The Nigerian central bank held a treasury auction on Wednesday to try to lure foreign investors, traders said, hours after it was announced that the president told the bank to ban access to dollars for food imports to curb demand.
Pressure has been building on the naira currency as oil prices drop and foreign investors book profits on local bonds in response to falling yields. Crude sales account for 90% of foreign exchange earnings and two-thirds of government revenues in Nigeria, Africa’s top oil producer.
Banking stocks fell 1.26% on Wednesday, to help drag the main share index to a more than two-year low as negative sentiment persisted on the stock market.
Traders said the central bank asked them to increase their rates at a bills auction on Wednesday compared with rates that the bank paid at the last sale in July.
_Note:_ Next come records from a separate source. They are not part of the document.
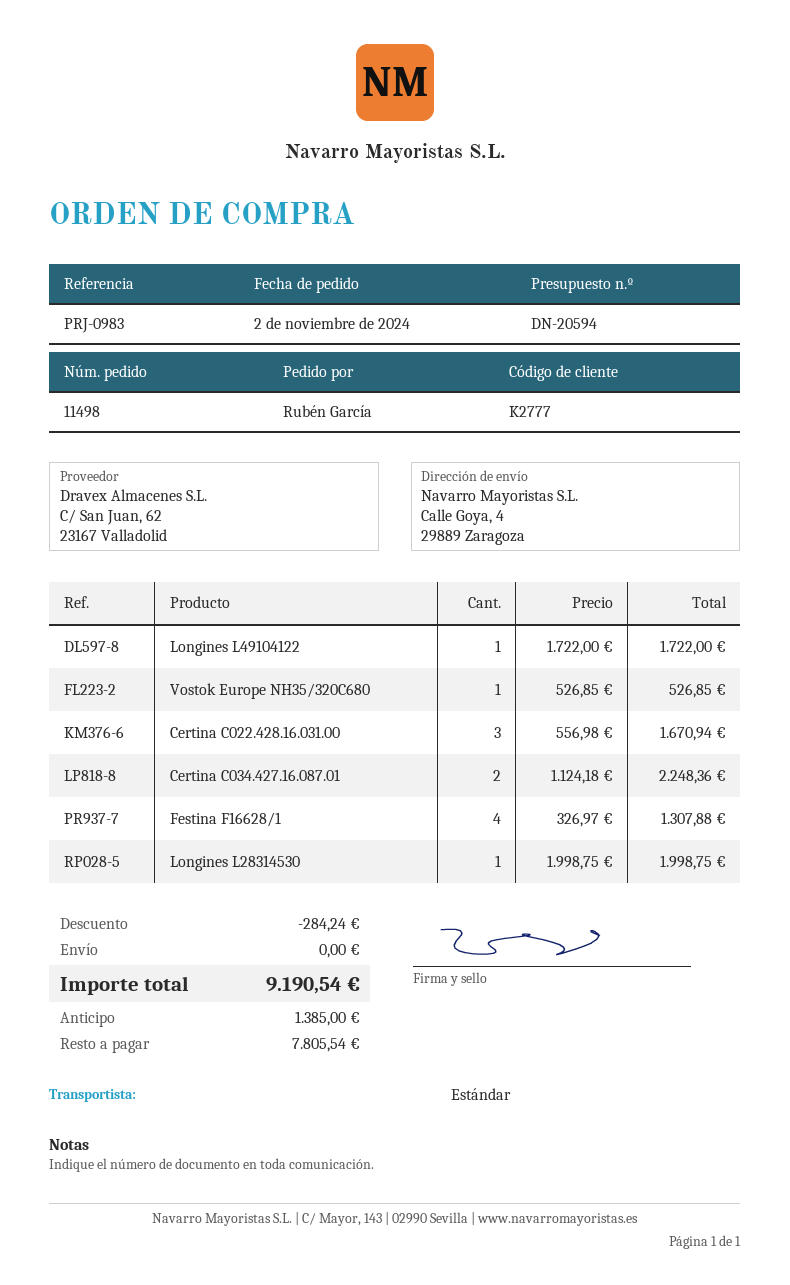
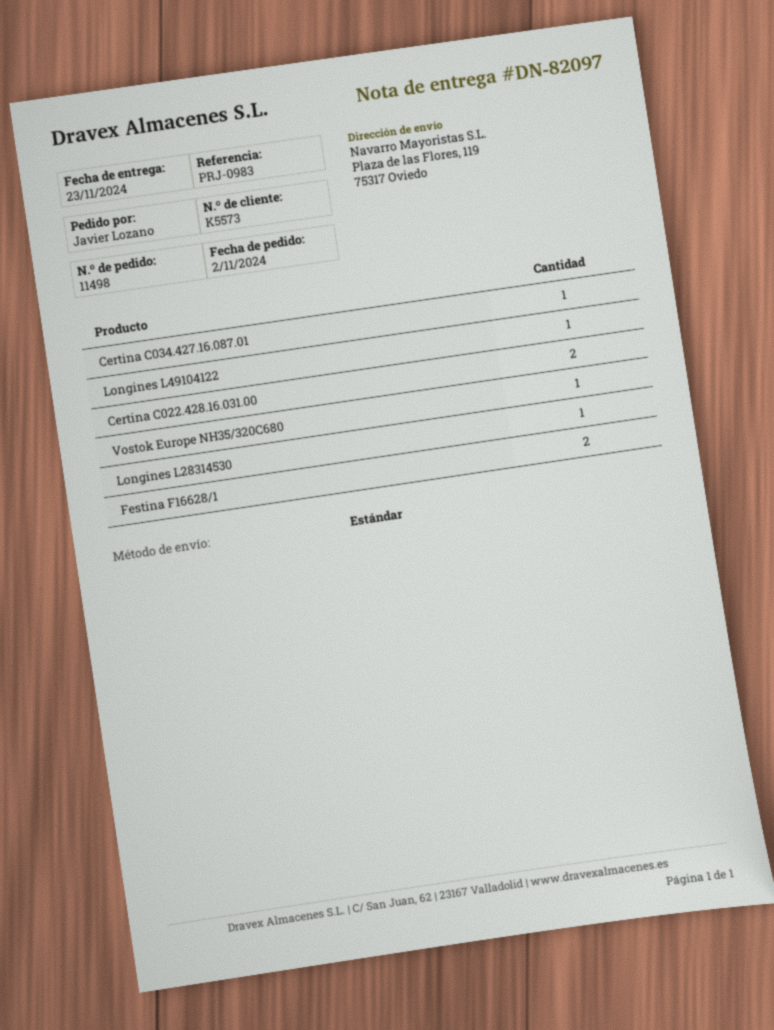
customer number: K2777 -> K5573
ordered by: Rubén García -> Javier Lozano
ship to: Calle Goya, 4, 29889 Zaragoza -> Plaza de las Flores, 119, 75317 Oviedo
Certina C022.428.16.031.00: 3 -> 2
Certina C034.427.16.087.01: 2 -> 1
Festina F16628/1: 4 -> 2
The move led to a spike in yields on the one-year treasury bill which rose to 12% on Wednesday from around 10% on Friday after the bank told dealers to bid higher rates at its auction, traders said.
Traders said the central bank wanted to offer bills at higher rates to attract foreign investors to boost liquidity on the currency market, which would help support the naira.
On Friday, the naira eased to 364 per dollar, from a quote of 363.50 as falling oil prices tightened liquidity on the currency market.
A dollar shortage was initially caused by a slowdown of foreign inflows after local debt market yields declined.
“As the naira came under increasing pressure ... stepping up demand management policies in the foreign exchange market furthermore suggests that the central bank faces increasing problems propping up the currency through open market operations,” said Malte Liewerscheidt, vice president of Teneo Intelligence.
Nigerian President Muhammadu Buhari on Tuesday told the central bank to stop providing funding for food imports, his spokesman said, in a further sign of pressure on the currency.
A spokesman for the central bank, which is an independent body, has not responded to text messages and phone calls seeking a comment on whether or not the request will be heeded.
Traders said the market was waiting for more information on how such a ban would be implemented, especially for importers with existing lines of credit.
“This adds to the level of uncertainty in the market. How the central bank would implement this remains unclear,” one trader said. “Some of the items may already be included in the earlier ban.”
The central bank in 2015 banned access to foreign exchange for 43 items in a bid to curb dollar demand, though it continued to sell dollars to offshore investors to boost confidence.
Nigeria, which has Africa’s biggest economy, operates a multiple exchange rate regime, which it has used to manage pressure on the currency.
The official rate of 306.90 is supported by the central bank but the traded rate of 364 is widely quoted by foreign investors and exporters.